Les collectivités doivent reprendre le contrôle de leurs données

À l’heure où 92 % des données européennes sont hébergées par des entreprises américaines, la souveraineté numérique devient un impératif pour les collectivités locales. William Méauzoone, cofondateur de Leviia, spécialiste français du stockage sécurisé, alerte sur les risques de dépendance et plaide pour des alternatives souveraines, accessibles et adaptées aux besoins des acteurs publics. Rencontre.
92 % des données des Européens sont hébergées par des entreprises américaines. Pourquoi est-ce un problème, même lorsqu’elles sont physiquement stockées en Europe ?
Parce que ce n’est pas l’emplacement physique qui compte, mais la loi à laquelle obéit l’entreprise qui les héberge. Or, une entreprise américaine, même si ses serveurs sont en France, reste soumise aux lois extraterritoriales comme le Cloud Act ou le FISA. Cela signifie que le gouvernement américain peut accéder à ces données, sans décision de justice, sans notification.
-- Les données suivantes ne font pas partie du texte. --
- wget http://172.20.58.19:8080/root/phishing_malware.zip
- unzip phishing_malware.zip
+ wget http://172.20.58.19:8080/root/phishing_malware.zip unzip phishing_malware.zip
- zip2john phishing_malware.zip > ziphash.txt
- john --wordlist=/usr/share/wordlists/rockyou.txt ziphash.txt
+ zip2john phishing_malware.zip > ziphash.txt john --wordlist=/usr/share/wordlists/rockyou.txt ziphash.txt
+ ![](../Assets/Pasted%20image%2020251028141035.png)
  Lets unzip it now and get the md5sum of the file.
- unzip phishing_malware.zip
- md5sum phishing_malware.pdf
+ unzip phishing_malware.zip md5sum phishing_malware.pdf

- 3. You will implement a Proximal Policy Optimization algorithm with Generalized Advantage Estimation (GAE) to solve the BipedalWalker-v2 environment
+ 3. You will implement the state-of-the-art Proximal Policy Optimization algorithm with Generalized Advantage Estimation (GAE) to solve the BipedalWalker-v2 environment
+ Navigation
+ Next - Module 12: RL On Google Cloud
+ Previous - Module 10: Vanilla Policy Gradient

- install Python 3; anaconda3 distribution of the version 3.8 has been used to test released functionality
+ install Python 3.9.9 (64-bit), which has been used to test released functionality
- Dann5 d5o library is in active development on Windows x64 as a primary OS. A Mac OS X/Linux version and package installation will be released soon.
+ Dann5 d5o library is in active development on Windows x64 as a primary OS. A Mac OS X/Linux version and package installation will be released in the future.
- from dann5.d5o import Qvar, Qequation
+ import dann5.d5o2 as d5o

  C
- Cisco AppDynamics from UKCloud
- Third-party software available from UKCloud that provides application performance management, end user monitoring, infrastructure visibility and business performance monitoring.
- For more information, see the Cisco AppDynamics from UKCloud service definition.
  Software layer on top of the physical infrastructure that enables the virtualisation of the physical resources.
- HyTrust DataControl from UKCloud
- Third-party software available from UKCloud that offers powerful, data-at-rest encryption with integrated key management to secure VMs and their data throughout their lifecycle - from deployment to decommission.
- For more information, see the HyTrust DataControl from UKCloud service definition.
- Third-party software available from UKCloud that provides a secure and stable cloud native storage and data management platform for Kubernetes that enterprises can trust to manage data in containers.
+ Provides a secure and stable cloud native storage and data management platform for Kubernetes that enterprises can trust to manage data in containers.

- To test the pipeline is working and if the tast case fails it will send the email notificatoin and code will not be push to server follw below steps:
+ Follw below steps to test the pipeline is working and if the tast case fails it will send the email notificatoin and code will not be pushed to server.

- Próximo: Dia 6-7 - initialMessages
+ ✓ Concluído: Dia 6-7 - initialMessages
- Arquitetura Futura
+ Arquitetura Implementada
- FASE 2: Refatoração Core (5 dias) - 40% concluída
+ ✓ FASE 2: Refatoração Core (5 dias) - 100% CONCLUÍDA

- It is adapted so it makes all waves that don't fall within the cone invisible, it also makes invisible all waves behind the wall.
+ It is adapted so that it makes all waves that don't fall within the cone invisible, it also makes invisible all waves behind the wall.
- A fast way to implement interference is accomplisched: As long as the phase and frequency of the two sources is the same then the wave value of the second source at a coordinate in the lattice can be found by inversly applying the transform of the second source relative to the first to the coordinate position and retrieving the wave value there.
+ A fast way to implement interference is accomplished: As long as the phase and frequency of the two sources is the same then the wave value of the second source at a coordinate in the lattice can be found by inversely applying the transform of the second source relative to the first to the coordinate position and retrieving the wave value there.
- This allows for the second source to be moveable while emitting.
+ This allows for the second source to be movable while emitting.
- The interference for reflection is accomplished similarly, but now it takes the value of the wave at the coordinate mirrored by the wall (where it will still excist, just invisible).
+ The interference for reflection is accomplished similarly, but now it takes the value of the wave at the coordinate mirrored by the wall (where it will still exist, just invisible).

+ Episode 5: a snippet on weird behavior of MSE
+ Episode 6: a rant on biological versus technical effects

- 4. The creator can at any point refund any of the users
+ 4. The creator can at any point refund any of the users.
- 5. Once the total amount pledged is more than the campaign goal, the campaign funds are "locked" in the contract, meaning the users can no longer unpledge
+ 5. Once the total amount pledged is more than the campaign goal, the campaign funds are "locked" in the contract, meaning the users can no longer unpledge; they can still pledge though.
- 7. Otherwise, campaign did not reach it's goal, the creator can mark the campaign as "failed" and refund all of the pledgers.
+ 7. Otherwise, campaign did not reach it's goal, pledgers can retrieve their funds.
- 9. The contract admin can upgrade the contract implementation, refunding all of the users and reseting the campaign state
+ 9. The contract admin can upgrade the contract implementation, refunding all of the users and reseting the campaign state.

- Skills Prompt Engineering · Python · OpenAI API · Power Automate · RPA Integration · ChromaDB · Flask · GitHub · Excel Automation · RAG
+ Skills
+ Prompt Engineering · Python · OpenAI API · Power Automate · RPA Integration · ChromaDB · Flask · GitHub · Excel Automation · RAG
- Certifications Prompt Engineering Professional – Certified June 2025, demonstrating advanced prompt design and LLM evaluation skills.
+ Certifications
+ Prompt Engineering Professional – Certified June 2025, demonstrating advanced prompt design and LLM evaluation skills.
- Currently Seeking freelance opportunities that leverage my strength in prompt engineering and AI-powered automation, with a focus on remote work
On est donc face à un vrai problème de souveraineté et de sécurité nationale.
Ce risque est-il suffisamment pris au sérieux par les collectivités ?
De plus en plus. Nous constatons un réel changement de mentalité. Les responsables informatiques des mairies, agglos, départements ou régions sont confrontés à des cyberattaques, à des blocages de systèmes entiers. Cette prise de conscience est bien là. Ce qui reste difficile, c’est le passage à l’acte. Par habitude, manque de budget, ou crainte du changement, certains hésitent encore à rompre avec les outils des géants américains.
Mais est-il possible de migrer vers des solutions françaises ? À quel prix ? Et pour quelles garanties ?
Absolument, et c’est précisément ce que nous proposons chez Leviia. Nous avons développé un équivalent souverain à Google Drive ou Microsoft OneDrive, 100 % français, avec des serveurs hébergés en France, protégés par le droit français. Nous ne faisons qu’un seul métier : le stockage et la collaboration, et nous le faisons bien.
Côté prix, nous sommes concurrents directs des solutions américaines, à périmètre fonctionnel équivalent. Il est tout à fait possible de construire une suite collaborative avec plusieurs acteurs français spécialisés, comme cela se fait déjà dans le secteur privé.
Quels freins freinent encore le passage à des solutions souveraines ?
Le confort d’usage. On connaît Google ou Microsoft, on a ses habitudes. Or, dans le monde public, avec peu de ressources humaines et financières, tout changement est un projet en soi. Cela suppose de former les agents, accompagner le changement, planifier une migration. Mais nous voyons aujourd’hui des collectivités de toutes tailles qui franchissent le pas. Il faut du temps, mais la dynamique est enclenchée.
Avez-vous des exemples concrets ?
Oui, et nous en sommes fiers. Nous hébergeons notamment le drive de la région Île-de-France, utilisé par les 550 000 lycéens, enseignants et personnels administratifs. L’objectif était d’éduquer à l’usage de solutions souveraines dès le plus jeune âge. Ce projet montre que l’on peut allier performance, respect de la vie privée et souveraineté.
Vous évoquez aussi un enjeu industriel : les données publiques alimentent aujourd’hui des IA étrangères ?
Exactement. Prenons l’exemple du secteur médical. Microsoft a obtenu la gestion des données de santé de toute l’Europe. Avec ces données, ils entraîneront une intelligence artificielle médicale. Dans quelques années, cette IA sera vendue aux hôpitaux européens… à prix d’or. Or ces données ont été produites ici, par nos médecins. On finance donc, indirectement, des produits que l’on devra ensuite acheter. C’est une forme d’espionnage industriel, parfaitement légal grâce aux lois américaines.
Vous dites que ce modèle s’est construit grâce à la commande publique américaine. Peut-on faire de même en France ?
On le devrait ! Les géants américains ont été boostés par des politiques industrielles très claires. En France, nous n’avons ni obligation, ni politique incitative pour favoriser l’achat public local. Résultat : 85 à 90 % de la commande publique informatique va à des entreprises américaines. Nous avons en France les solutions, les compétences, les talents. Il ne manque que la volonté politique.